» Problem to work on:
Restate all of the entries exactly, dropping any pictures they hold.

Items from a data source
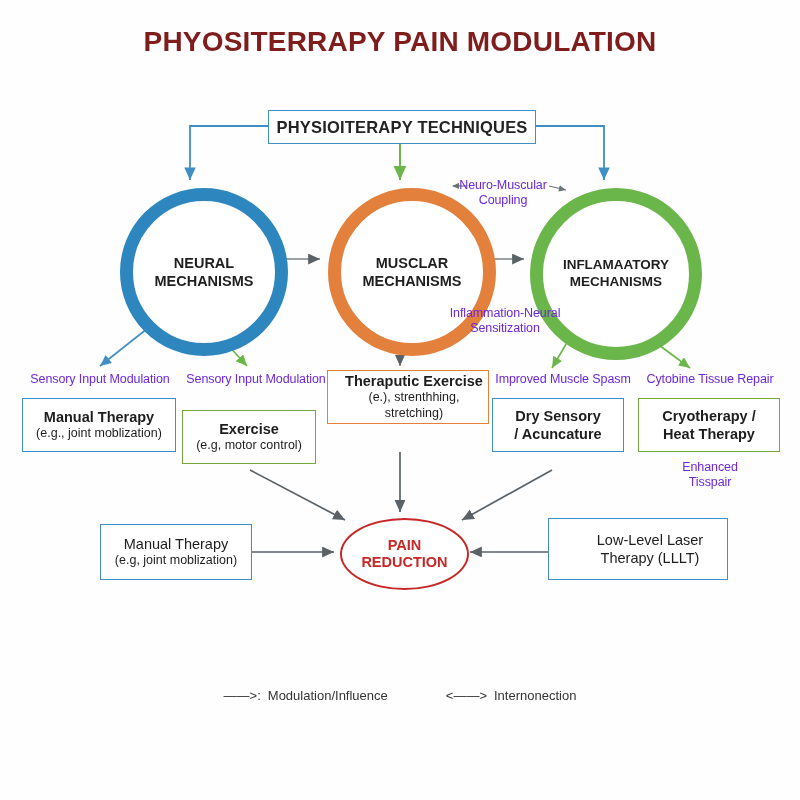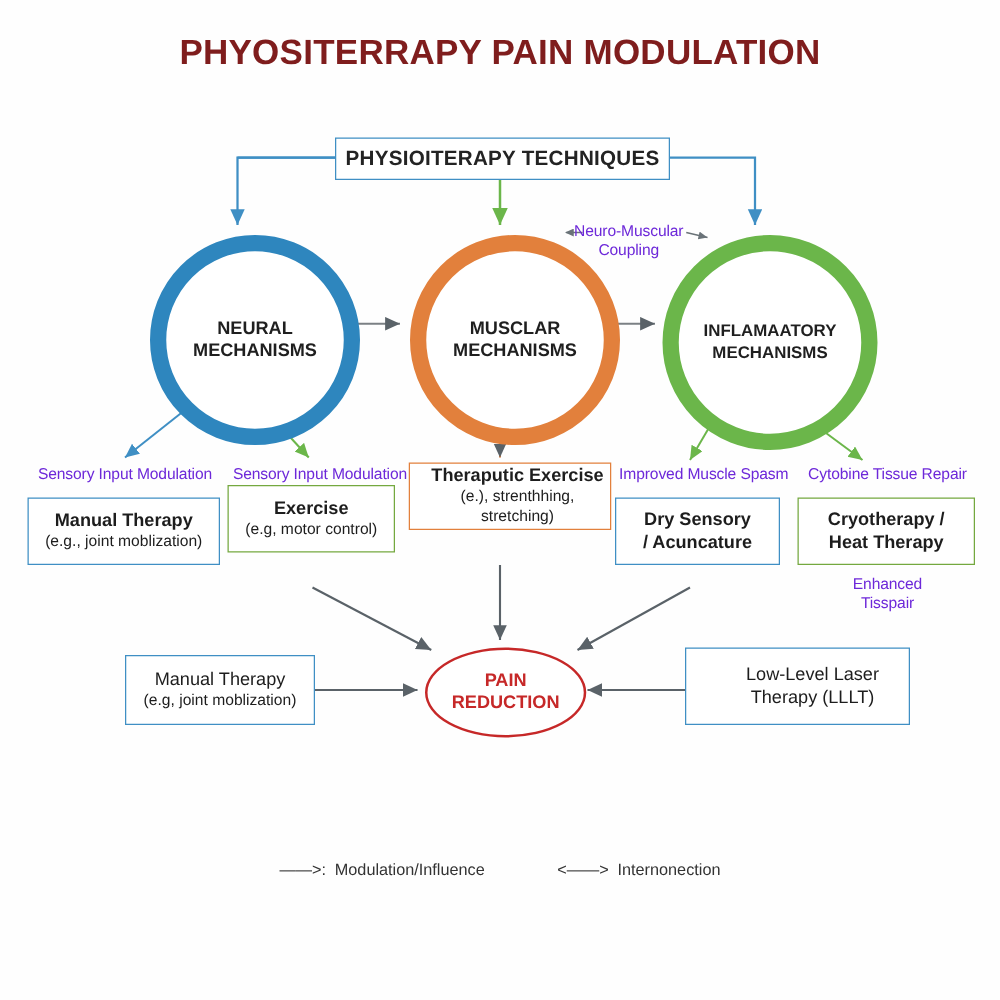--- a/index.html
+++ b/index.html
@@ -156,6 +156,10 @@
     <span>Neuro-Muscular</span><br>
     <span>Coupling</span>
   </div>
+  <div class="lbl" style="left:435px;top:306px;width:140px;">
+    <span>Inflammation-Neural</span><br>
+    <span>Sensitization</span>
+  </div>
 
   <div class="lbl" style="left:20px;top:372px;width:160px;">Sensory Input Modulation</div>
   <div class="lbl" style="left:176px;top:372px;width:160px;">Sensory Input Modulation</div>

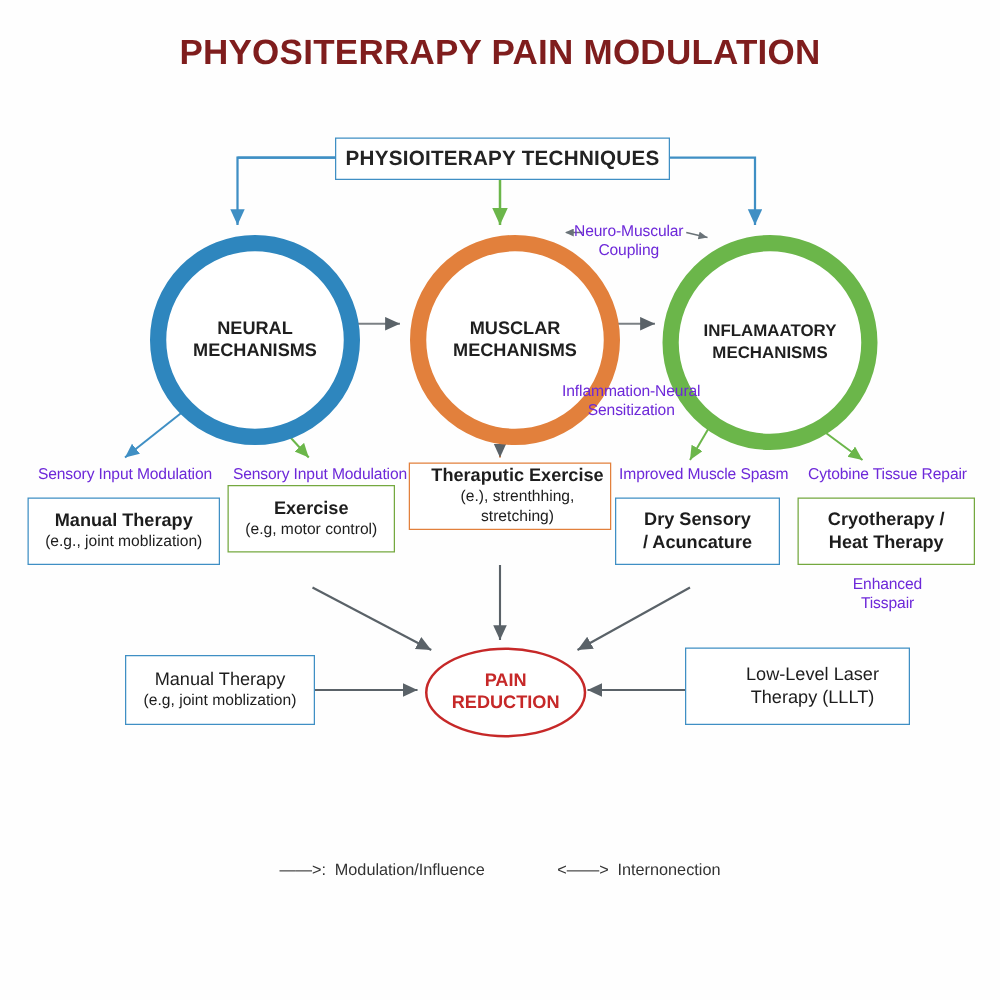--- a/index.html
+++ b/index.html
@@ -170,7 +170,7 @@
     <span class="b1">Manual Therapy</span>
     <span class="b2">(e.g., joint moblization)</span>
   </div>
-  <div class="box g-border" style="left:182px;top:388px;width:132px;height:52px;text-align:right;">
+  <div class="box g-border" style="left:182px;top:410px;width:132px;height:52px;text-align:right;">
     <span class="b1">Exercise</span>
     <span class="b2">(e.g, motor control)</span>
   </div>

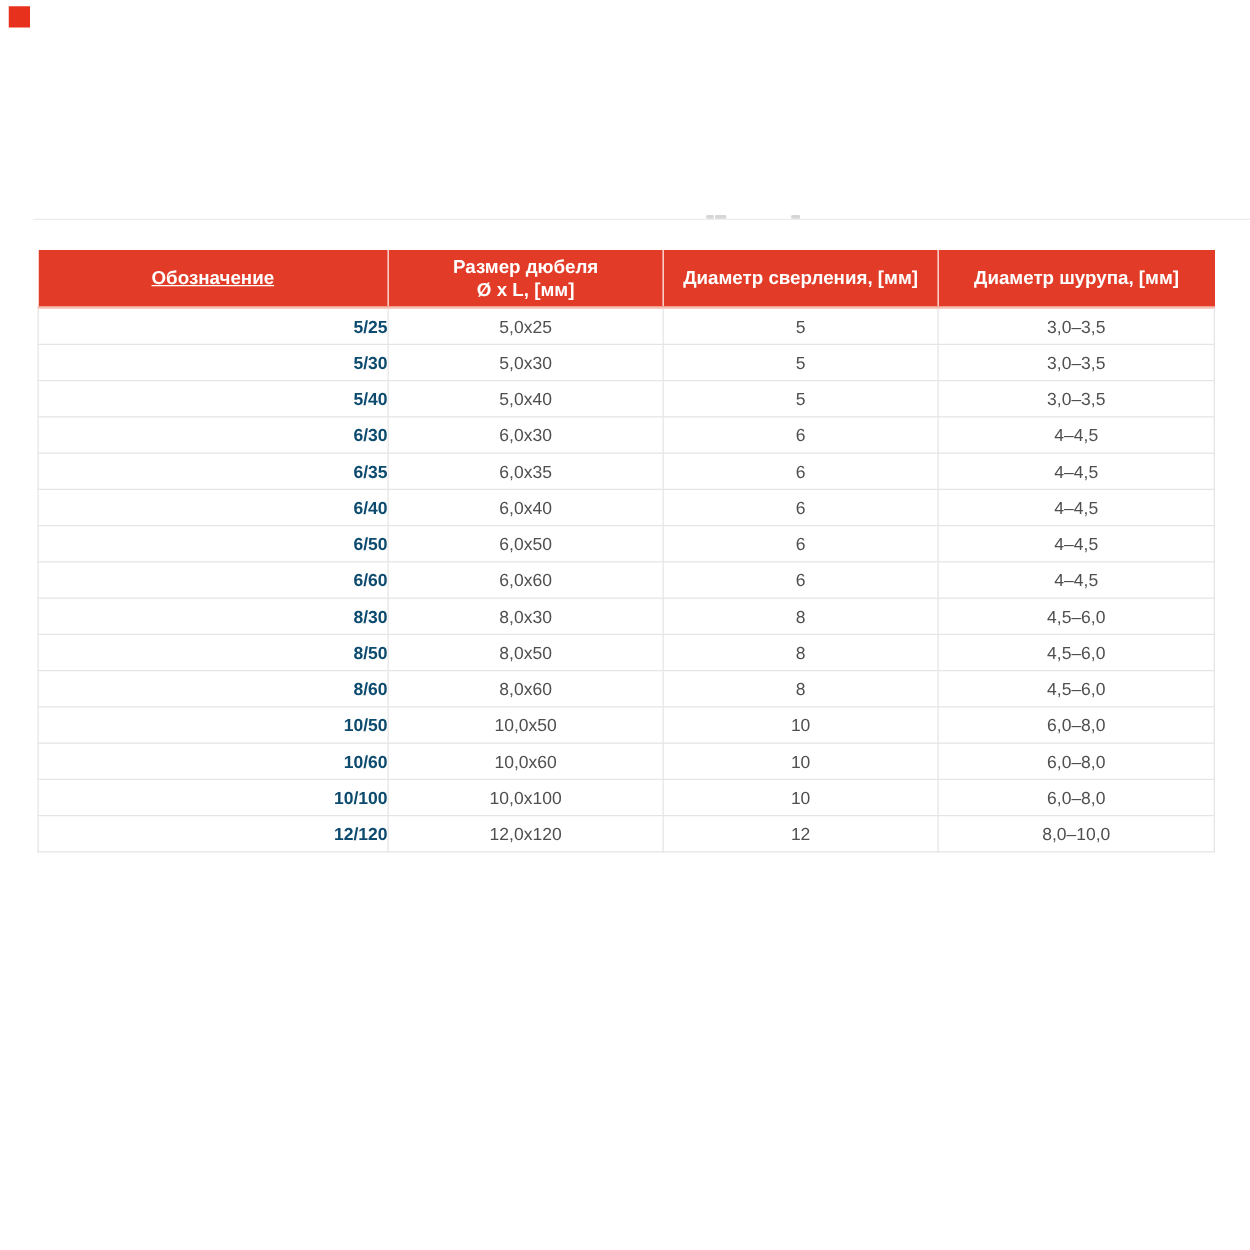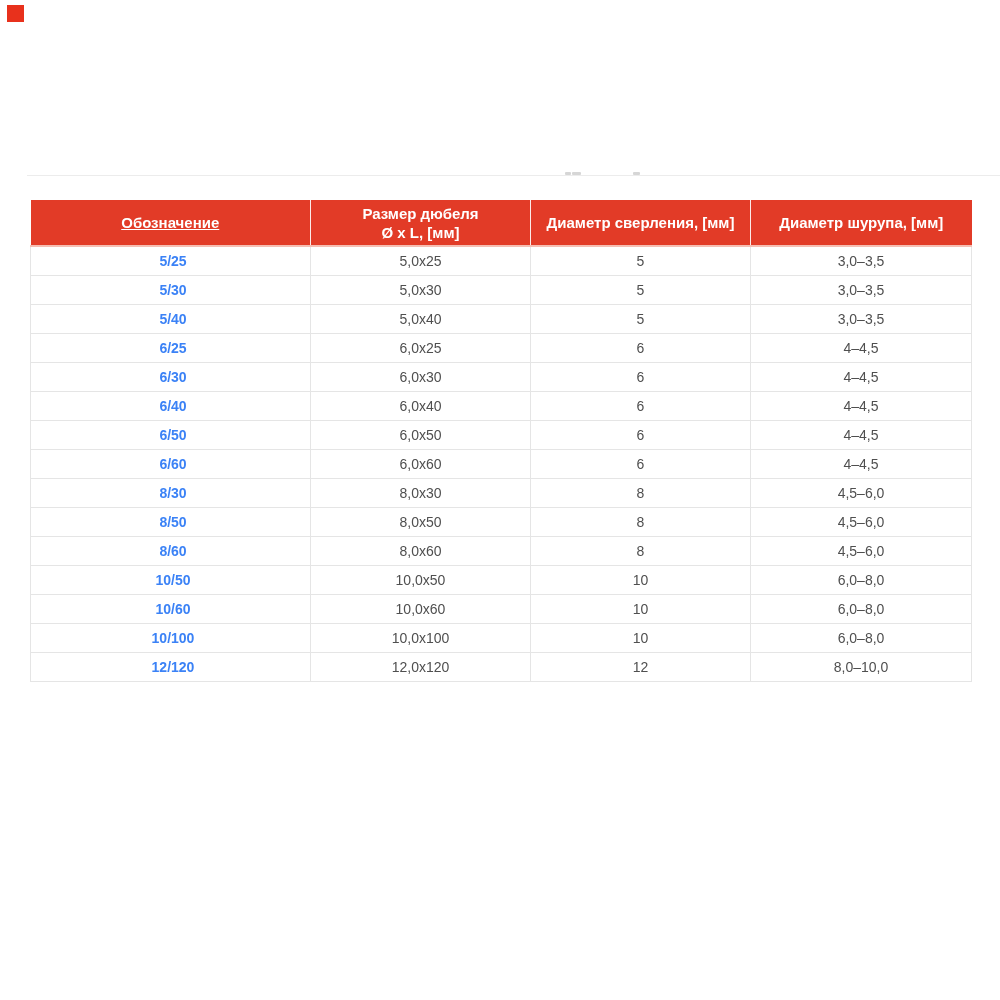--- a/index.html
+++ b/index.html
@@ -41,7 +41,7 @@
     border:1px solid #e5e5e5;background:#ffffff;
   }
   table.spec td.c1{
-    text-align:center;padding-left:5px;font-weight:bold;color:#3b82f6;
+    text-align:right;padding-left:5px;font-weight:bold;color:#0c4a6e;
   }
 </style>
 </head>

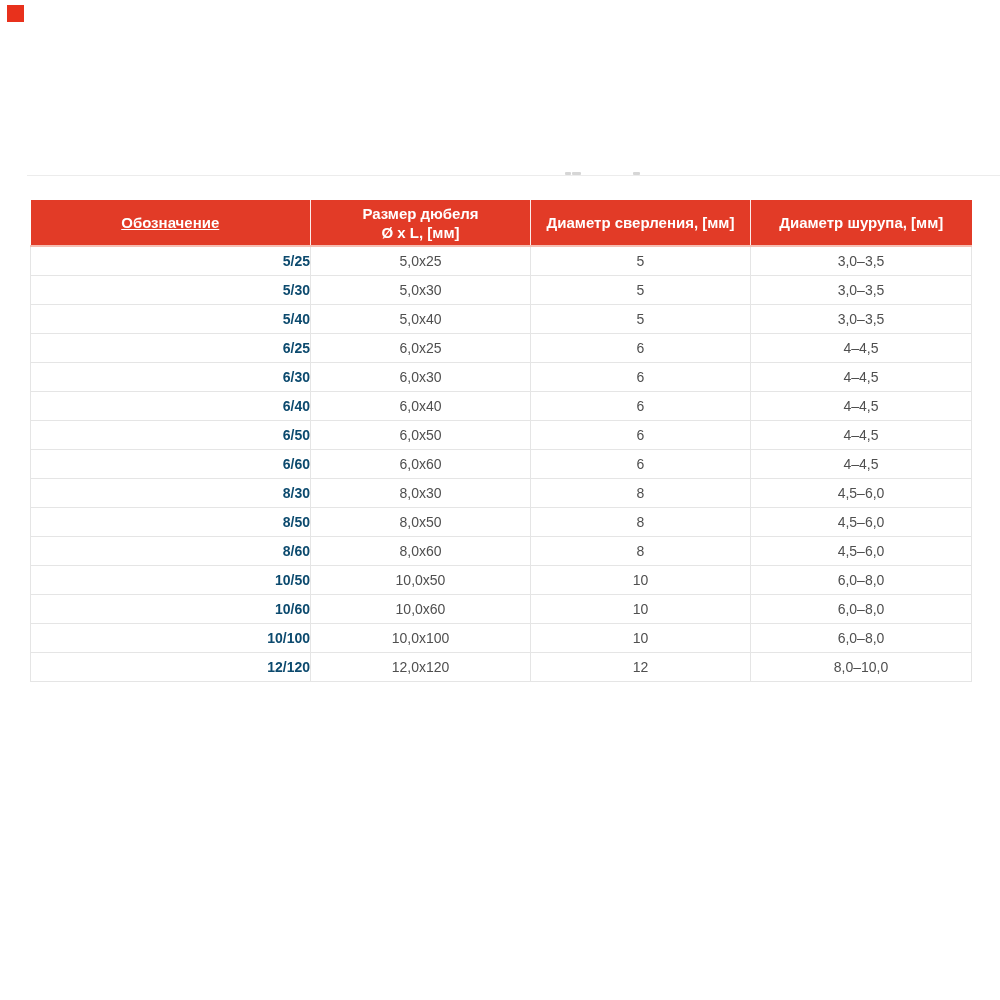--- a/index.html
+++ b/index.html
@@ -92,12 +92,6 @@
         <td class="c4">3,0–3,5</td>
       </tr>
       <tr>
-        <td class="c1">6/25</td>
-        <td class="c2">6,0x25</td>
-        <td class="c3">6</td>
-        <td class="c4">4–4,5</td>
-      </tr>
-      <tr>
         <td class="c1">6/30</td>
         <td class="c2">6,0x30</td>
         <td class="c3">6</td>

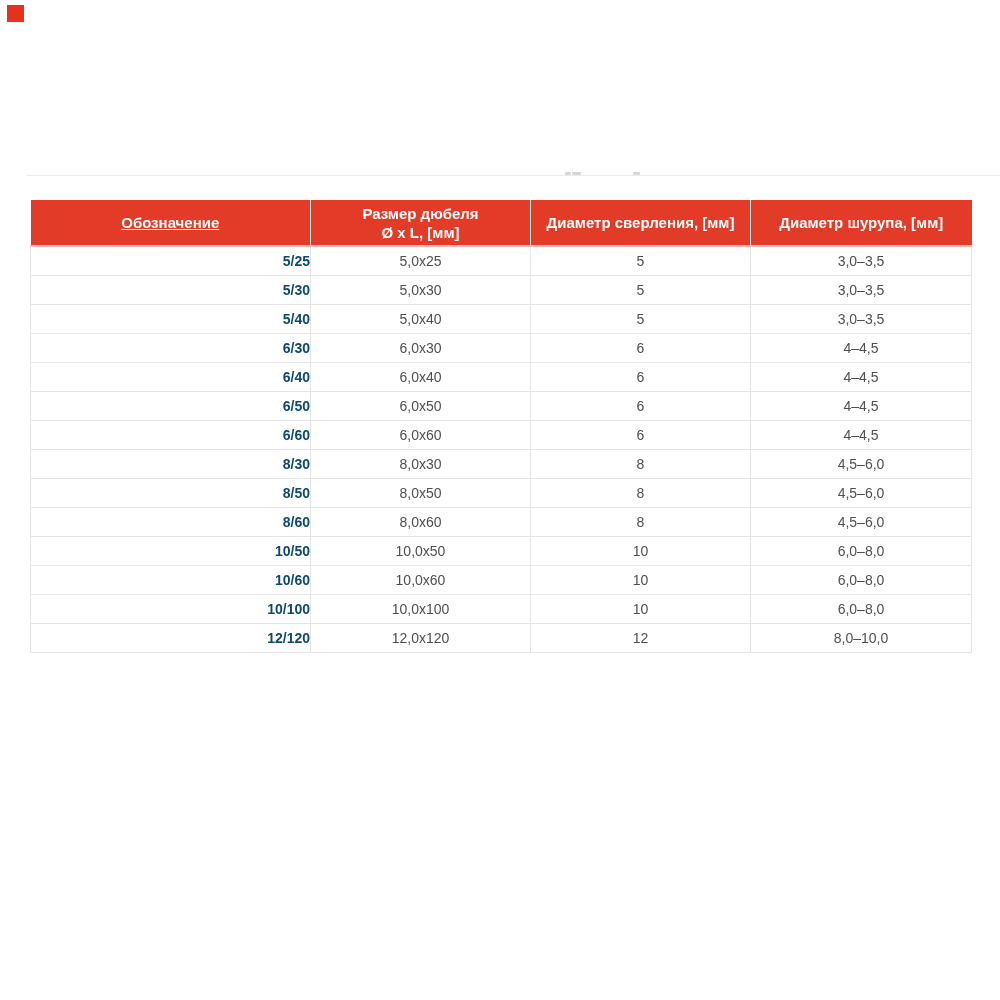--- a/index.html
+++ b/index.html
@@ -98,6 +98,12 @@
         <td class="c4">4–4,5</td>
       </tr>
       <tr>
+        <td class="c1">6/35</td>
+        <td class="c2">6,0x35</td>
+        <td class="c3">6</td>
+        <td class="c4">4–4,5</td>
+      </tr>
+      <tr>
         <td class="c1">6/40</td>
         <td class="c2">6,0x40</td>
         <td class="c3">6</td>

» Task output:
--- a/index.html
+++ b/index.html
@@ -156,6 +156,10 @@
     <span>Neuro-Muscular</span><br>
     <span>Coupling</span>
   </div>
+  <div class="lbl" style="left:435px;top:306px;width:140px;">
+    <span>Inflammation-Neural</span><br>
+    <span>Sensitization</span>
+  </div>
 
   <div class="lbl" style="left:20px;top:372px;width:160px;">Sensory Input Modulation</div>
   <div class="lbl" style="left:176px;top:372px;width:160px;">Sensory Input Modulation</div>

--- a/index.html
+++ b/index.html
@@ -170,7 +170,7 @@
     <span class="b1">Manual Therapy</span>
     <span class="b2">(e.g., joint moblization)</span>
   </div>
-  <div class="box g-border" style="left:182px;top:388px;width:132px;height:52px;text-align:right;">
+  <div class="box g-border" style="left:182px;top:410px;width:132px;height:52px;text-align:right;">
     <span class="b1">Exercise</span>
     <span class="b2">(e.g, motor control)</span>
   </div>

--- a/index.html
+++ b/index.html
@@ -41,7 +41,7 @@
     border:1px solid #e5e5e5;background:#ffffff;
   }
   table.spec td.c1{
-    text-align:center;padding-left:5px;font-weight:bold;color:#3b82f6;
+    text-align:right;padding-left:5px;font-weight:bold;color:#0c4a6e;
   }
 </style>
 </head>

--- a/index.html
+++ b/index.html
@@ -92,12 +92,6 @@
         <td class="c4">3,0–3,5</td>
       </tr>
       <tr>
-        <td class="c1">6/25</td>
-        <td class="c2">6,0x25</td>
-        <td class="c3">6</td>
-        <td class="c4">4–4,5</td>
-      </tr>
-      <tr>
         <td class="c1">6/30</td>
         <td class="c2">6,0x30</td>
         <td class="c3">6</td>

--- a/index.html
+++ b/index.html
@@ -98,6 +98,12 @@
         <td class="c4">4–4,5</td>
       </tr>
       <tr>
+        <td class="c1">6/35</td>
+        <td class="c2">6,0x35</td>
+        <td class="c3">6</td>
+        <td class="c4">4–4,5</td>
+      </tr>
+      <tr>
         <td class="c1">6/40</td>
         <td class="c2">6,0x40</td>
         <td class="c3">6</td>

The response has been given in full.